The quote above shows that any attempt to restrict free speech is hostile to the tenets of liberty and is at odds with our nation's founding principles. But when it comes to voting, is our American election day tradition considered "speech"? Interestingly, the Supreme Court has long wrestled with this very question. Still, there's reason to believe that given judicial ambivalence on this topic, The Court's history remains inconclusive. Consider the very fine analysis in the article, Voting Is Speech by Armand Derfner and J. Gerald Hebert in the Yale Policy and Law Review (Vol 34, Issue 2):


The Court’s relaxed review of voting restrictions would not be surprising if voting were not a fundamental right. But isn’t the right to vote fundamental, when it is “preservative of all rights”?94 And shouldn’t voting be regarded as speech deserving of full First Amendment protection when it serves a clear expressive function? One answer to these questions is that the Supreme Court has never said “No.” Despite the Court’s current jurisprudential confusion, the Supreme Court has never explicitly considered, much less rejected, the argument that voting is speech fully protected by the First Amendment. The Supreme Court in Harper, the poll tax case, specifically recognized and left open the question of the First Amendment’s application to restrictions on the right and proceeded to decide the case under the Equal Protection Clause.95 Supreme Court case law supports a theory of First Amendment protection for voters. The Court has repeatedly characterized the fundamental right to vote in terms of “voice” and expression. In Wesberry v. Sanders, the Court explained: “[N]o right is more precious in a free country than that of having a voice in the election of those who make the laws.”

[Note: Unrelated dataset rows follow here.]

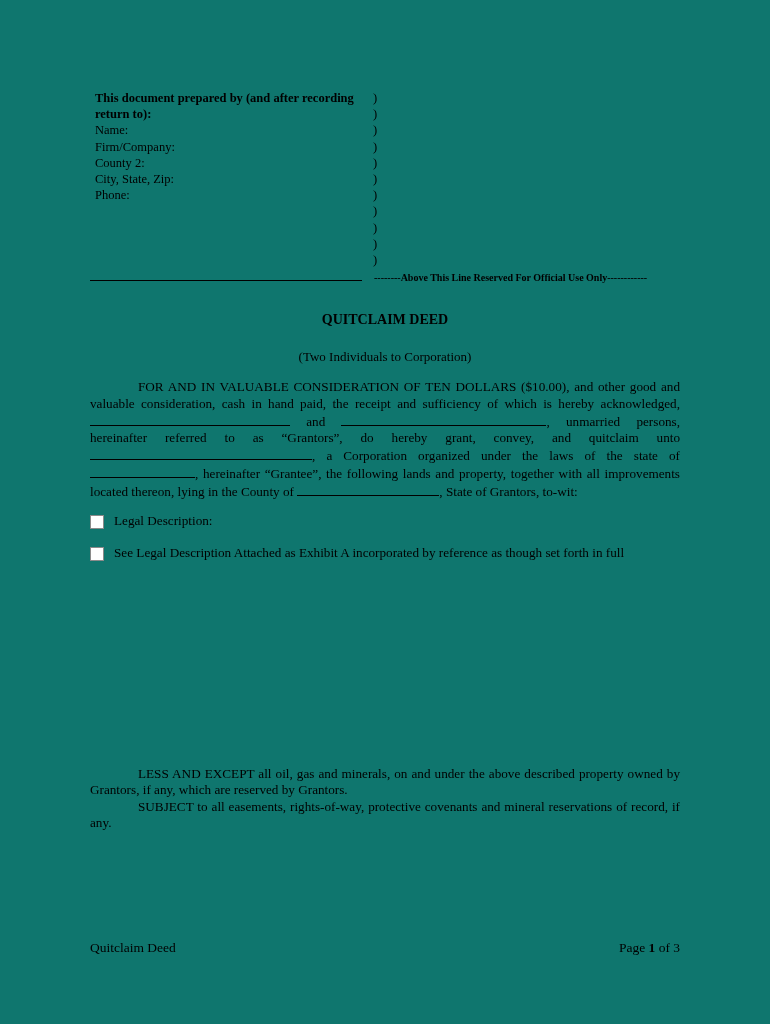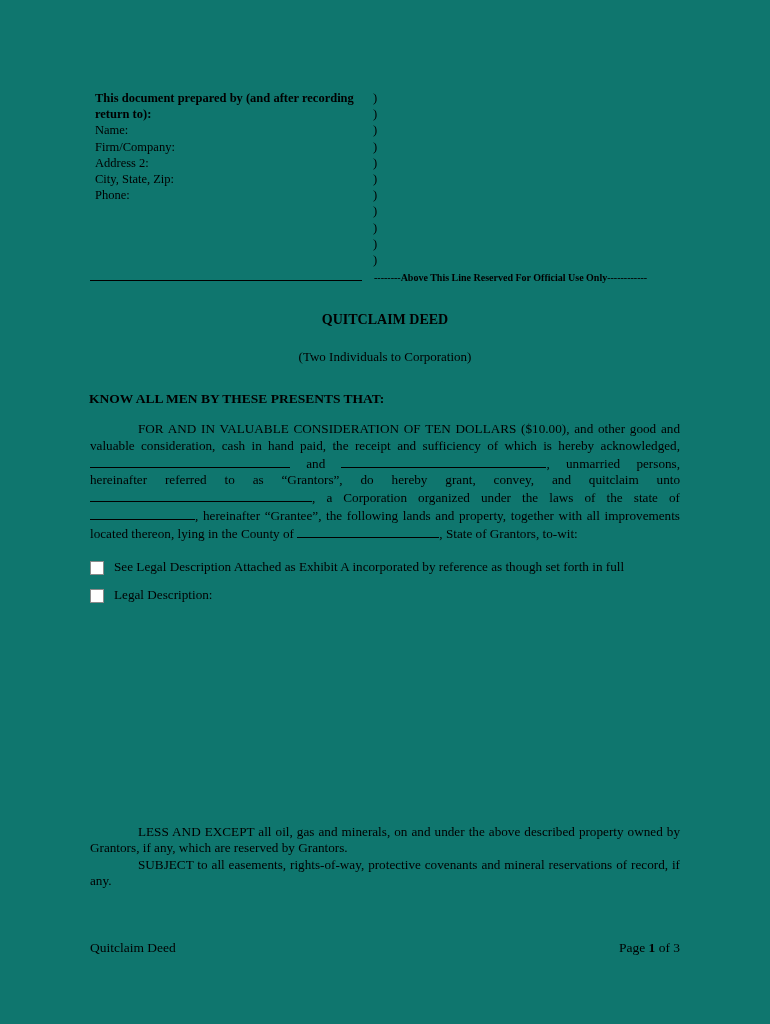"Address 2:" span.field-line { text: Address -> County }
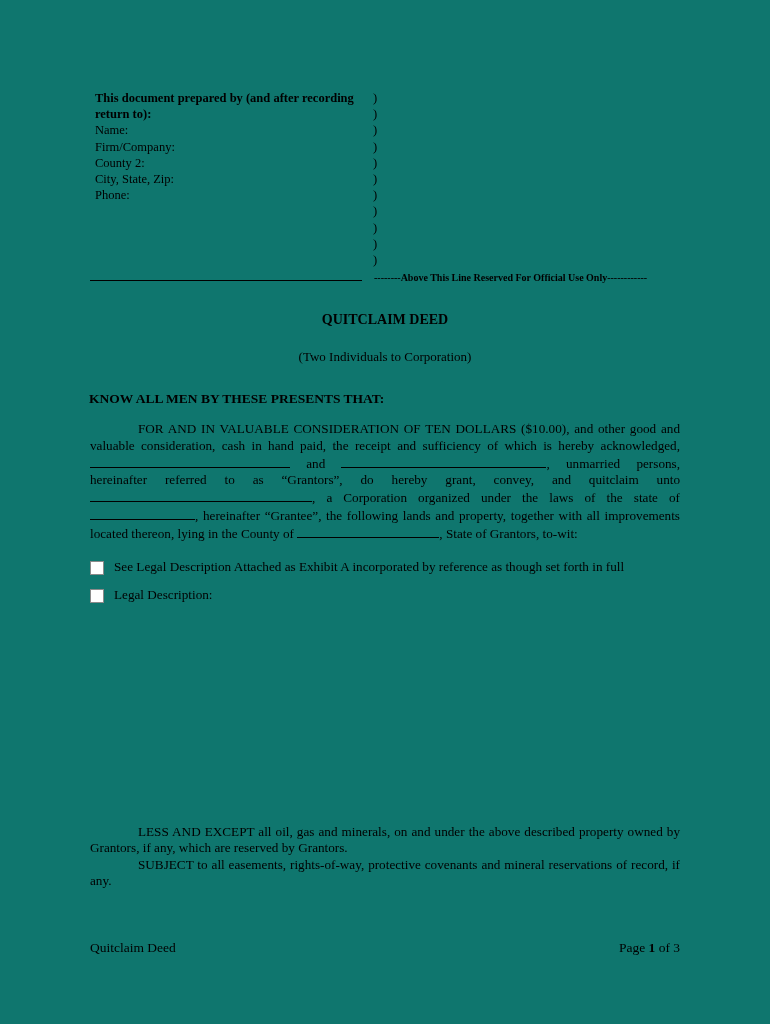"KNOW ALL MEN BY THESE" div.know-all { html: <div>KNOW ALL MEN BY THESE PRESENTS THAT:</div> -> none }
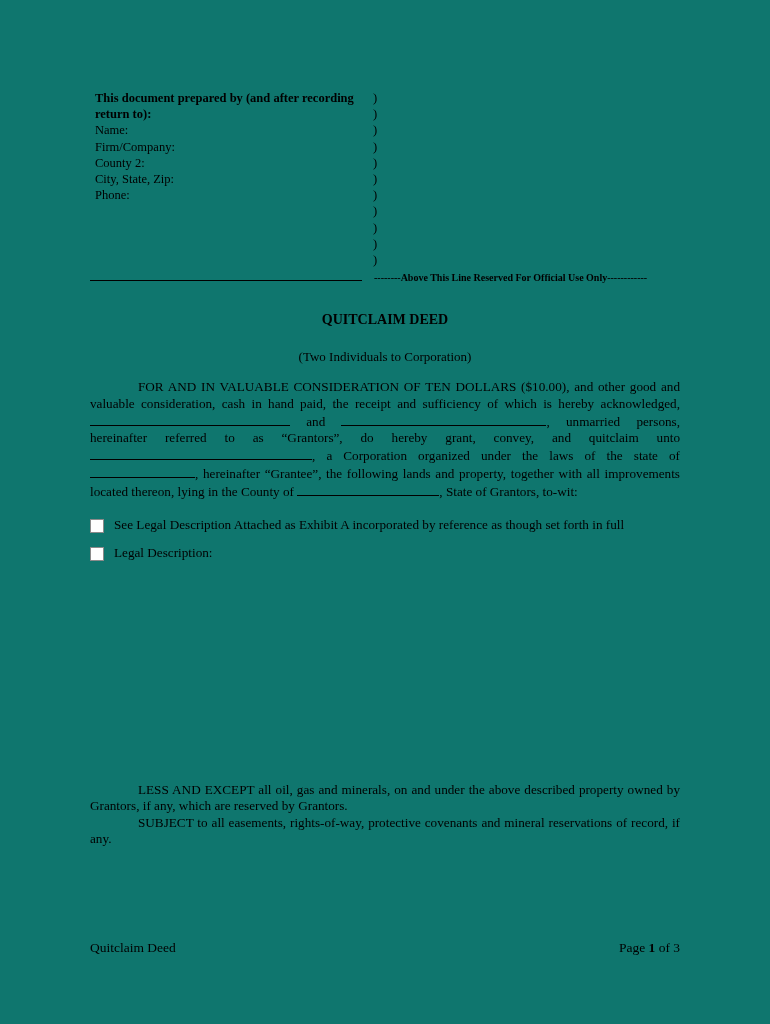"See Legal Description Attached as" div.check-row { order: before "Legal Description:" -> after "Legal Description:" }
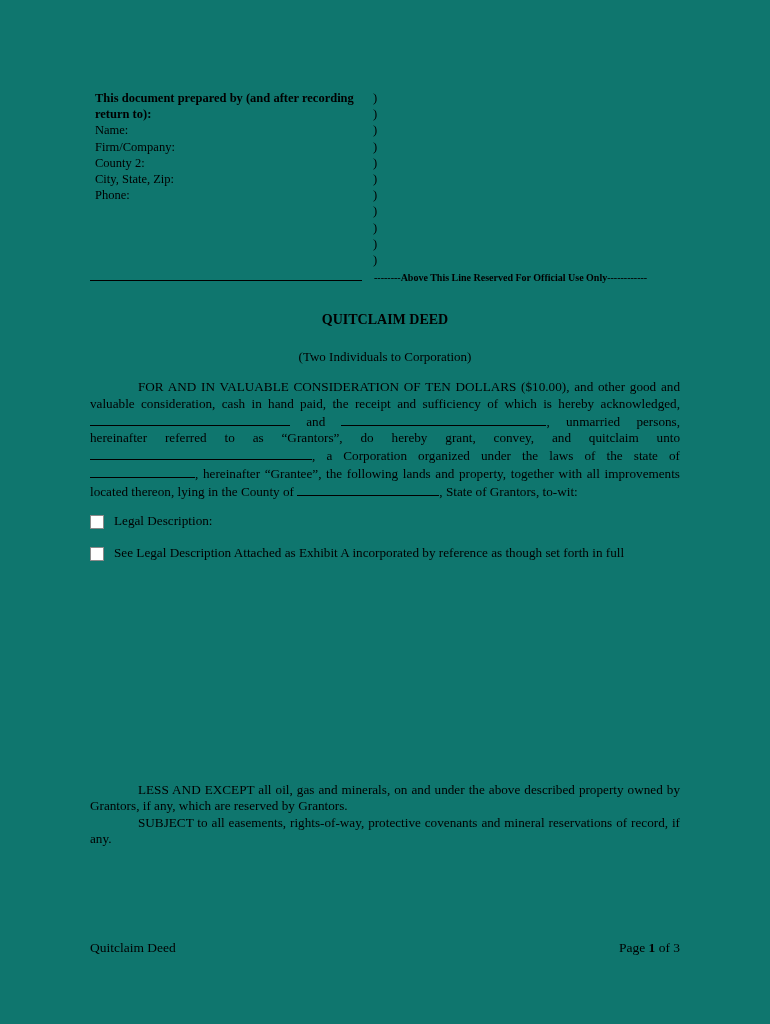"LESS AND EXCEPT all oil," .less-except { margin-top: 16px -> 0px }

Derfner and Hebert continue their inquiry by arguing that The Court can resolve this dilemma by affirming the nexus between voting and speech as legally justifiable and in accordance with Constitutional integrity. Before concluding, they write: "The Court should correct its course deviation and place the right to vote at the top of the pantheon of rights protected by the First Amendment. The right to vote is both fundamental to our democratic society and fundamentally expressive; it should be properly protected by strict scrutiny alongside other fundamental rights."


When combined, both articles more than affirm the Constitution's free speech authority as a legal basis for safeguarding voting as an act of protected speech. Douglass challenges Biden's lack of historical propriety when it comes to the sanctity of free speech in Black History movements. Derfner and Hebert underscore the viability of voting as a Constitutionally protected free speech act. The end result is the creation of a pathway whereby the argument can be made that Biden's carelessly offensive remark is morally and legally objectionable because it offends the notion of voting as free speech, creates an artificial and derogatory obligation based on race, shames and intimidates on the basis of race, and is used to unlawfully and unfairly validate/authenticate voter's racial acceptability and responsibility in conformity with politically fabricated self-serving norms. No, it was neither a policy prescription nor an act of force but rather a passive-aggressive attempt to guilt, shame, and intimidate the African American vote, which was heard loud and clear by an overwhelming number of Americans. Again, Biden is on the wrong side of history because he expressed an attitude that is morally and legally indefensible, one that is more in keeping with Jim Crow era politics.


While Biden has since apologized, his comments remain problematic and a real concern for the body politic because of the attitude he so freely and flippantly communicated to the public. Douglass's plea cuts to the core of Biden's wrongness and in the process elevates history as the necessary corrective to his flawed political worldview and derogatory attitudes around race, identity, and electoral behavior.